### Work instruction
Your task is to copy the lines of the data below from the line holding "of on-orbit VIIRS" through the line holding "The VIIRS SST", inclusive, exactly and with nothing added.

☆ ☆ ☆ ☆

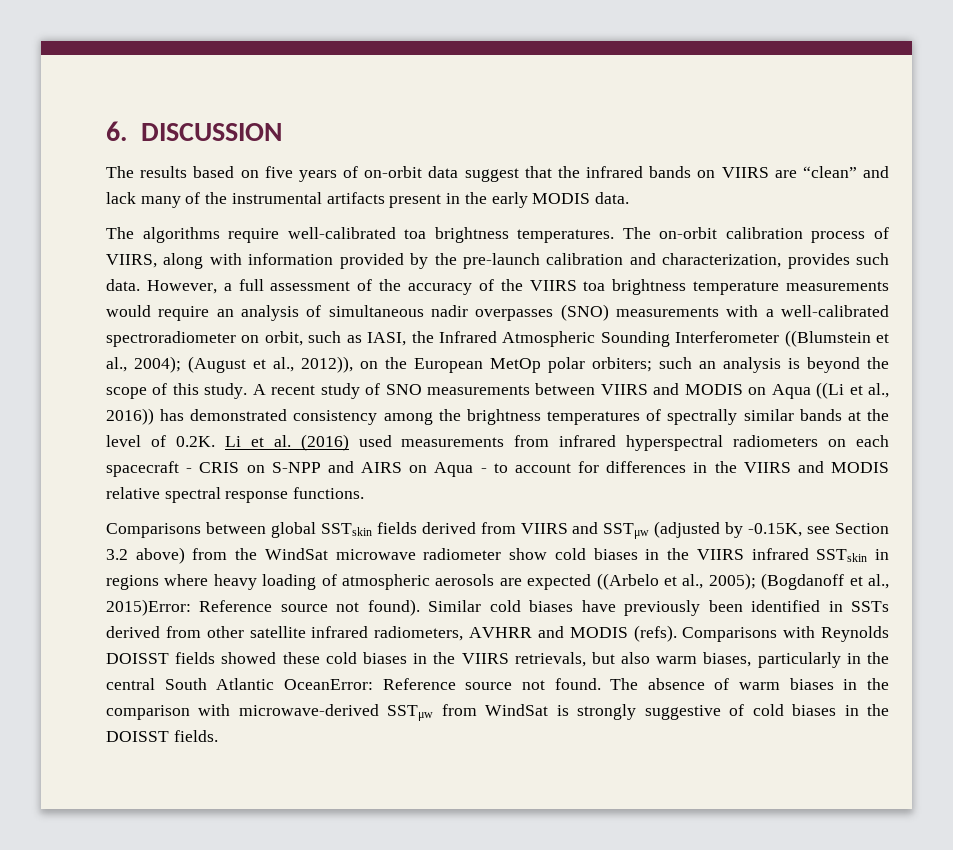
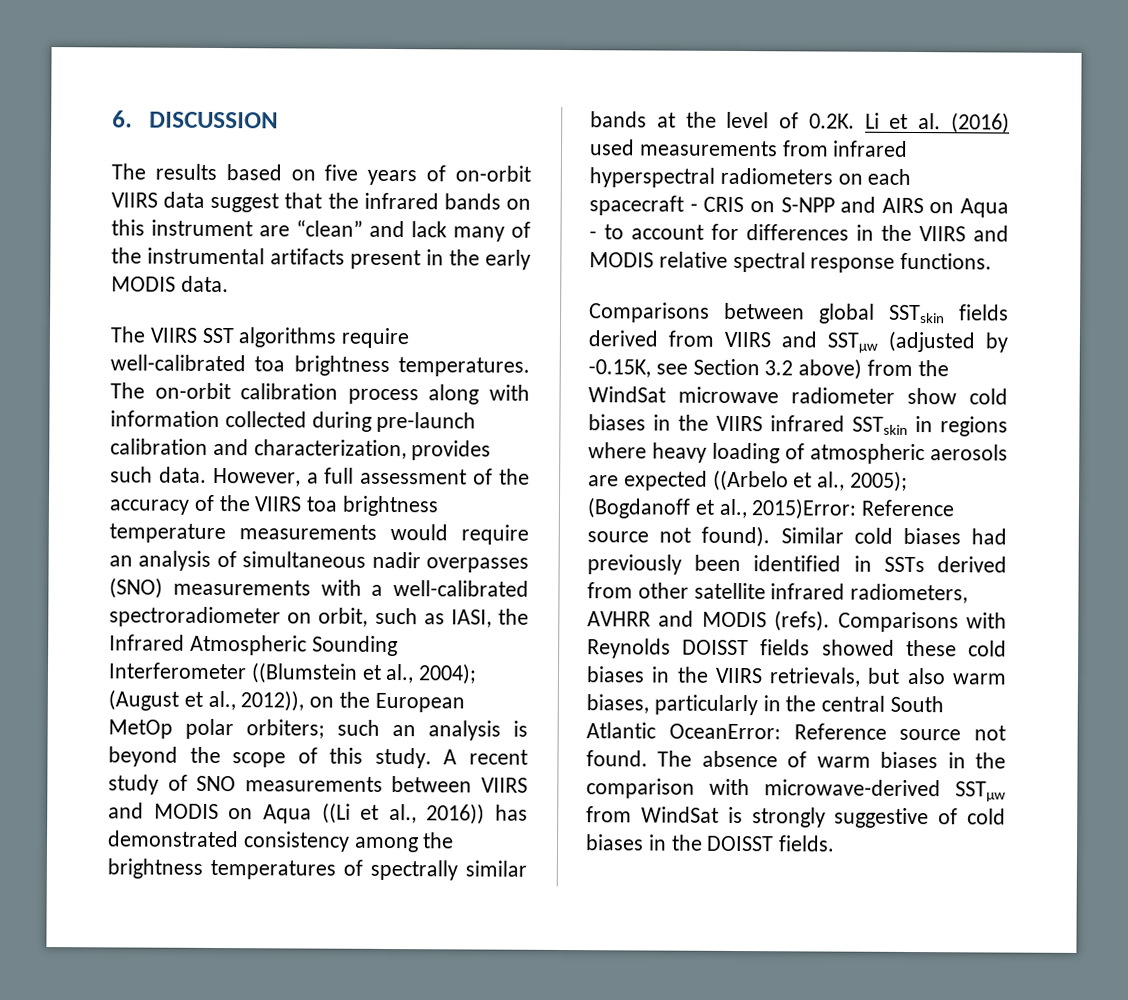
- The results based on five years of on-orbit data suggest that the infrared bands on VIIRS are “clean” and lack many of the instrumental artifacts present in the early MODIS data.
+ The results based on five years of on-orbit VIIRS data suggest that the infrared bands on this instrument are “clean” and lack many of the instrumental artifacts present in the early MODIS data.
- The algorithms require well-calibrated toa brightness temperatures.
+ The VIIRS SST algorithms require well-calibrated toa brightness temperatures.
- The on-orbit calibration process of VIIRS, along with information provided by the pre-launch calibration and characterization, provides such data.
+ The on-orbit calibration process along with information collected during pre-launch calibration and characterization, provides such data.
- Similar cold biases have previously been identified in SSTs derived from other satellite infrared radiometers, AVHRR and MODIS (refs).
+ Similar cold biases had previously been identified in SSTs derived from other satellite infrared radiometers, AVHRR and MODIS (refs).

☆ ☆ ☆ ☆

### Answer section
+ The results based on five years of on-orbit VIIRS data suggest that the infrared bands on this instrument are “clean” and lack many of the instrumental artifacts present in the early MODIS data.
- The algorithms require well-calibrated toa brightness temperatures.
+ The VIIRS SST algorithms require well-calibrated toa brightness temperatures.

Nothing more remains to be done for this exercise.